--- START ---

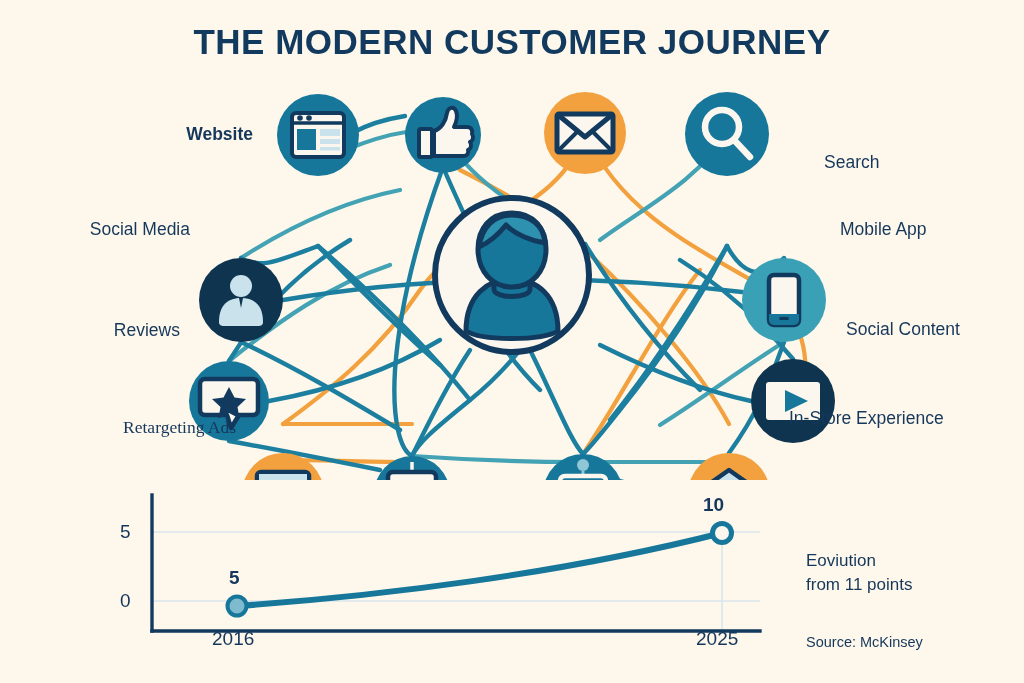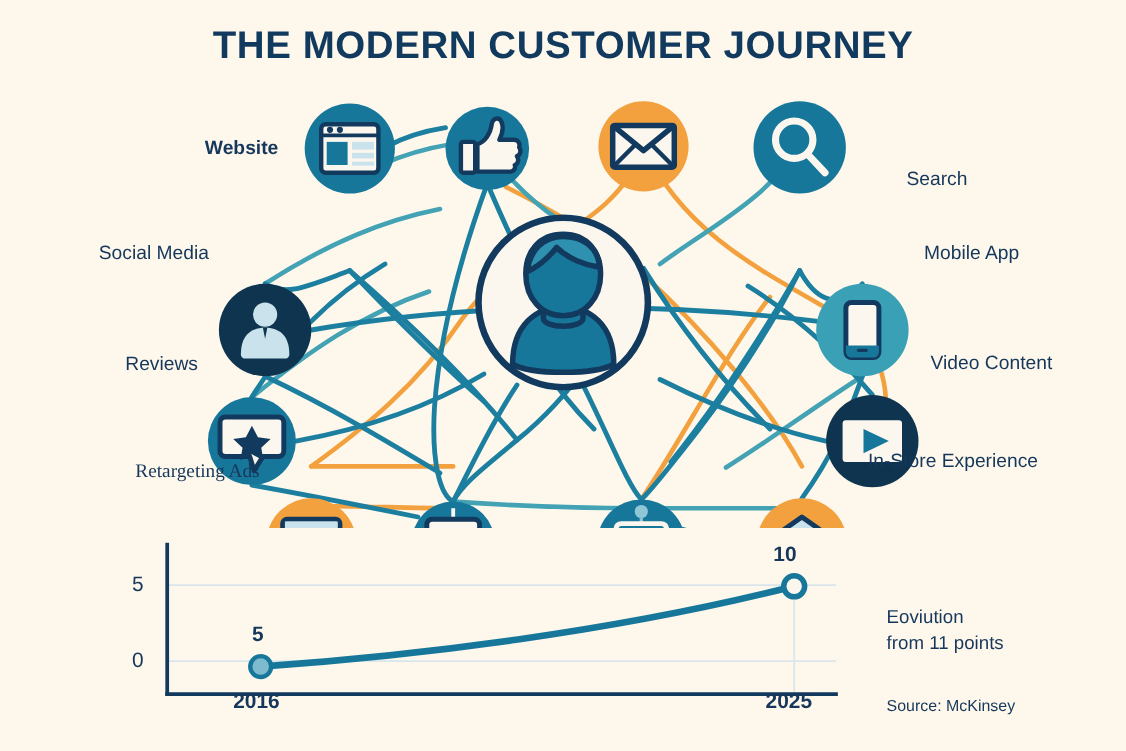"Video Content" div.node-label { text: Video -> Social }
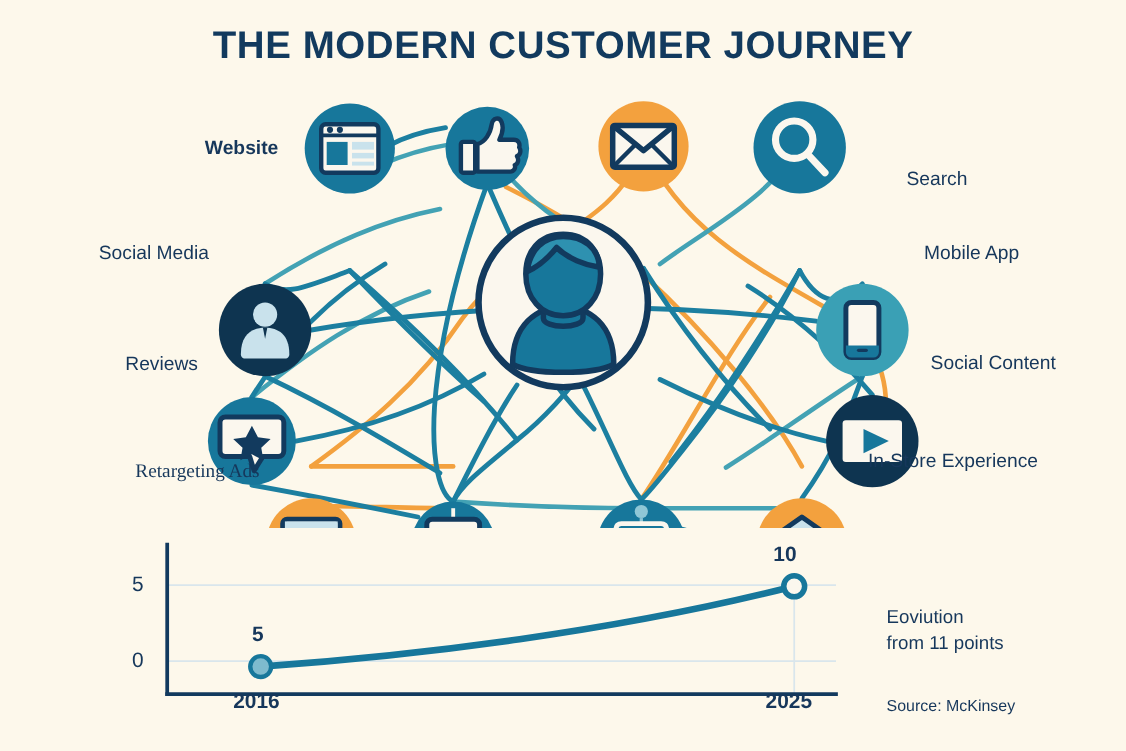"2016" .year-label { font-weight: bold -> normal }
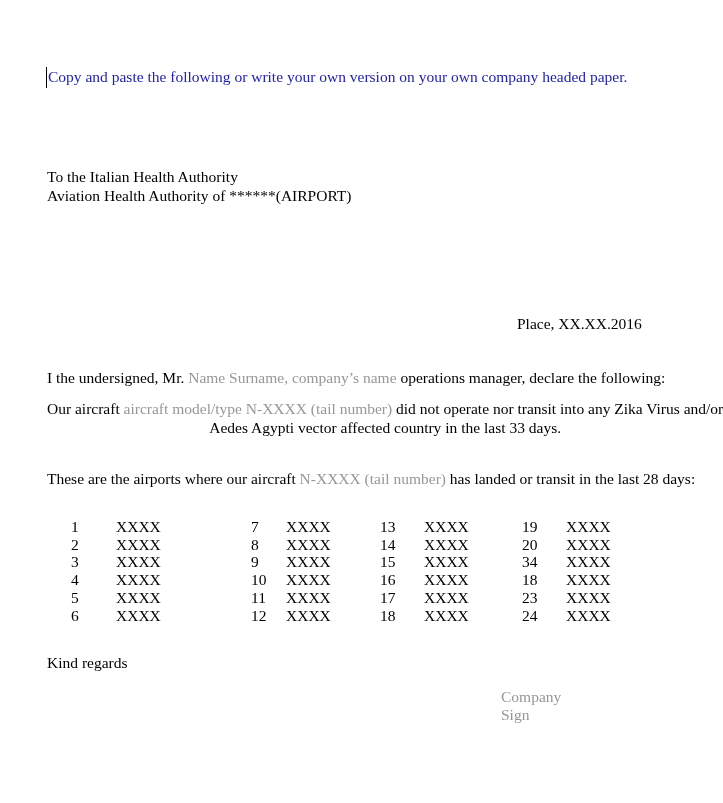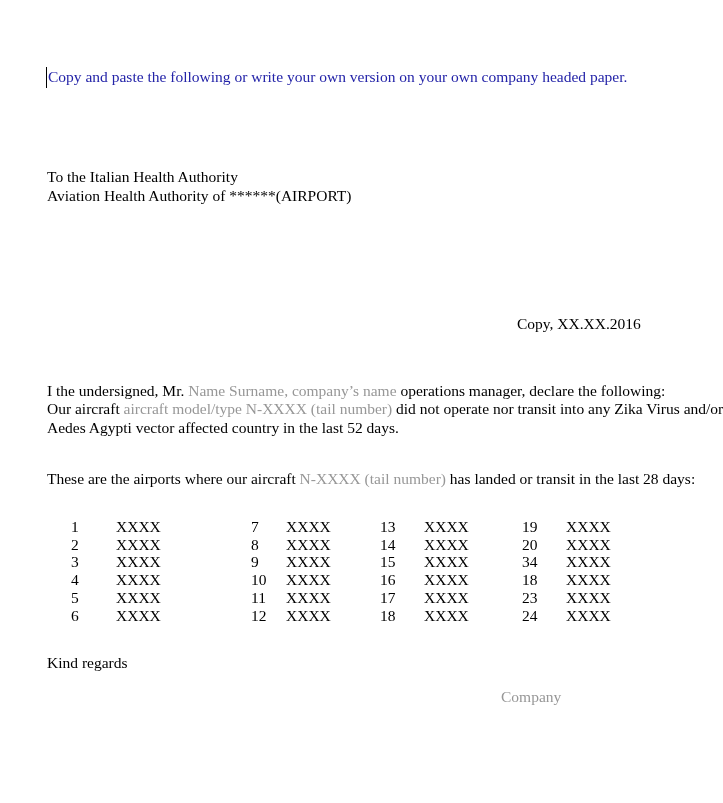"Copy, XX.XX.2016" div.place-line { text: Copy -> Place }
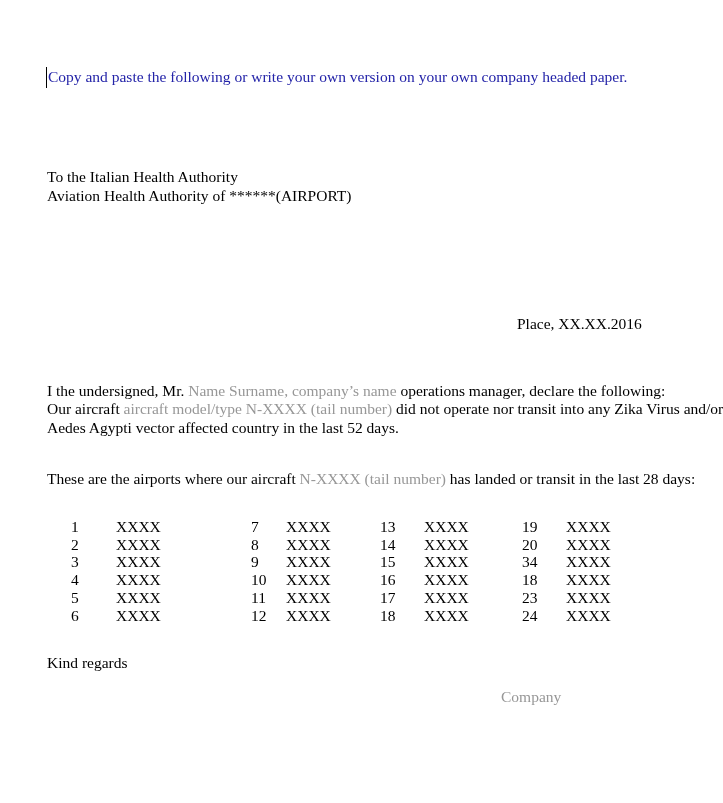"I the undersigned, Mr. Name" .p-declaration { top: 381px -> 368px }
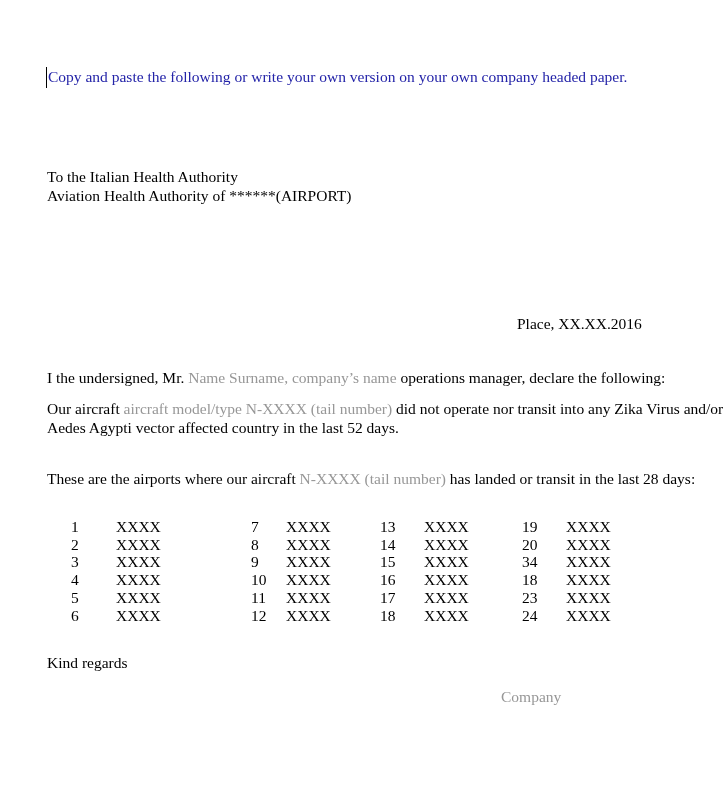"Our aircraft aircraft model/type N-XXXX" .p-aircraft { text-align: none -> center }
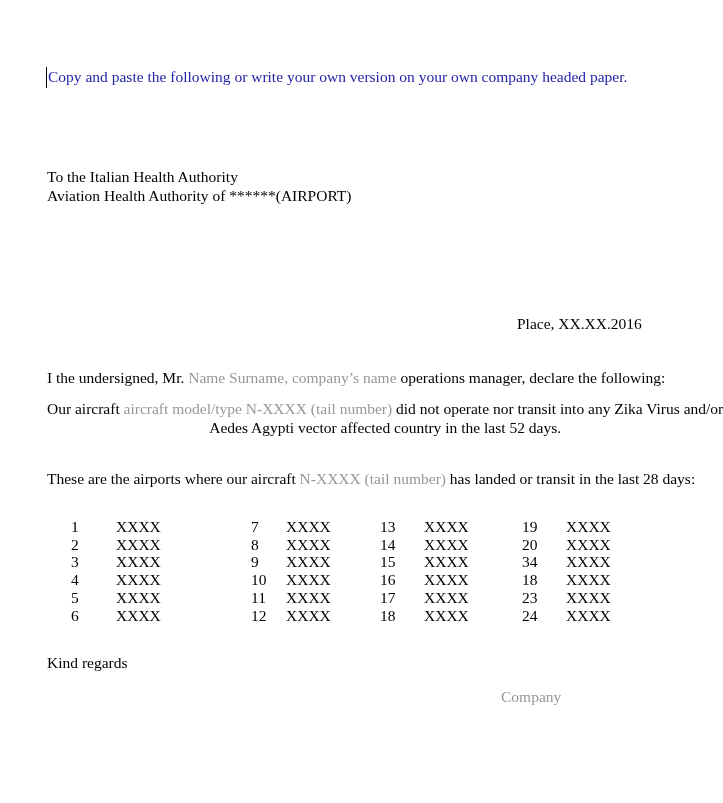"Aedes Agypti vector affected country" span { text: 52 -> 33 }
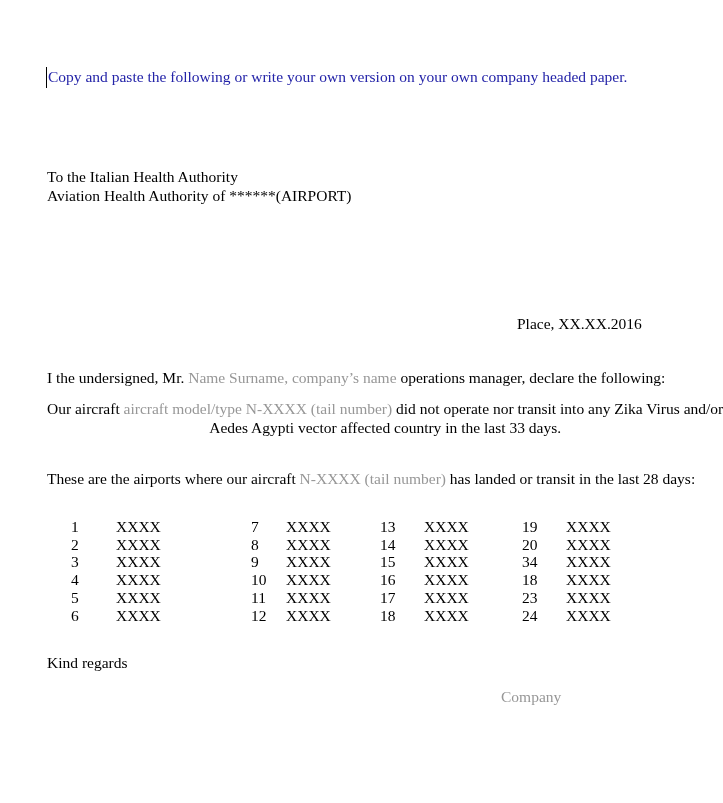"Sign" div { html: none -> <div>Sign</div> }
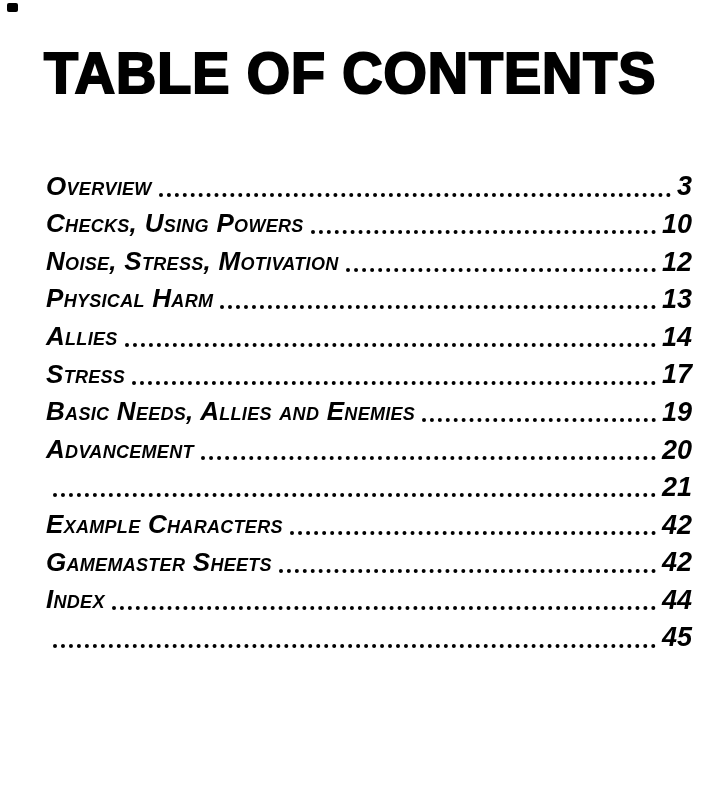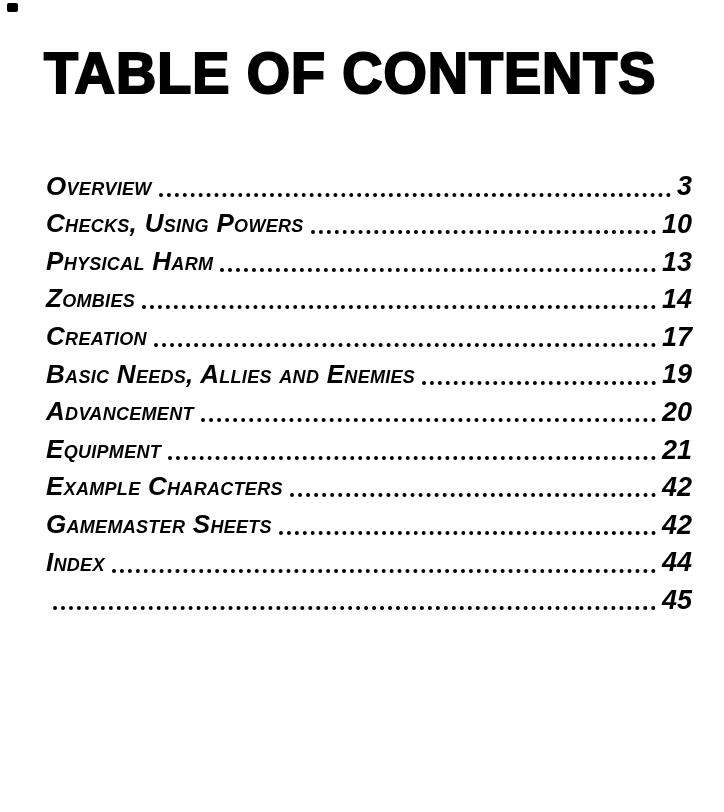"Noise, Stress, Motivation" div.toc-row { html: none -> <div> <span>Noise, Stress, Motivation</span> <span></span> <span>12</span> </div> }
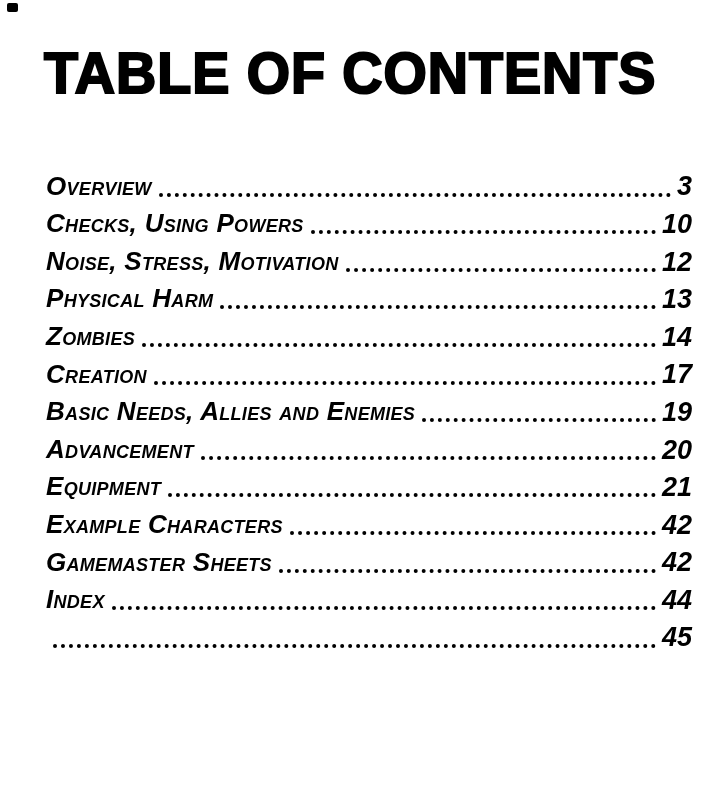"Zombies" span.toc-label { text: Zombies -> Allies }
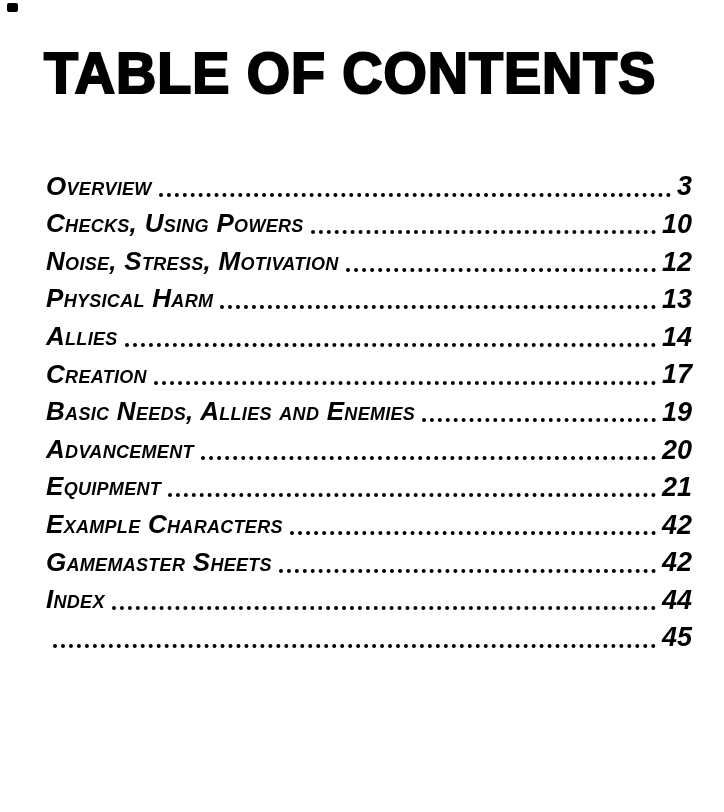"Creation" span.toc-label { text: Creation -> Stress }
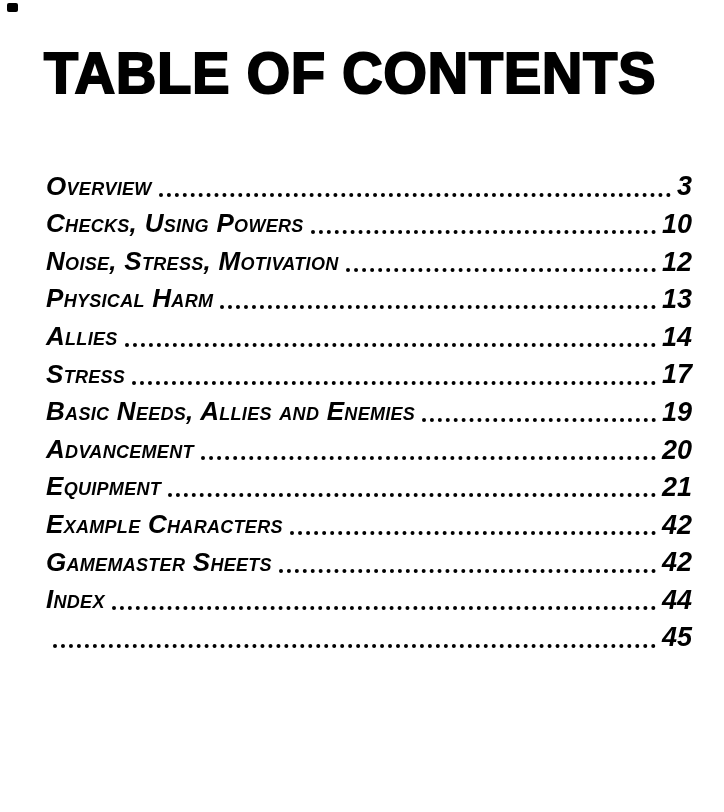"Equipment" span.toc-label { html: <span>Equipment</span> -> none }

--- END ---

ABOUT THIS EXERCISE »
Each line above should be output exactly, apart from the pictures.

EXERCISE SOLUTION »
"Video Content" div.node-label { text: Video -> Social }
"2016" .year-label { font-weight: bold -> normal }
"Copy, XX.XX.2016" div.place-line { text: Copy -> Place }
"I the undersigned, Mr. Name" .p-declaration { top: 381px -> 368px }
"Our aircraft aircraft model/type N-XXXX" .p-aircraft { text-align: none -> center }
"Aedes Agypti vector affected country" span { text: 52 -> 33 }
"Sign" div { html: none -> <div>Sign</div> }
"Noise, Stress, Motivation" div.toc-row { html: none -> <div> <span>Noise, Stress, Motivation</span> <span></span> <span>12</span> </div> }
"Zombies" span.toc-label { text: Zombies -> Allies }
"Creation" span.toc-label { text: Creation -> Stress }
"Equipment" span.toc-label { html: <span>Equipment</span> -> none }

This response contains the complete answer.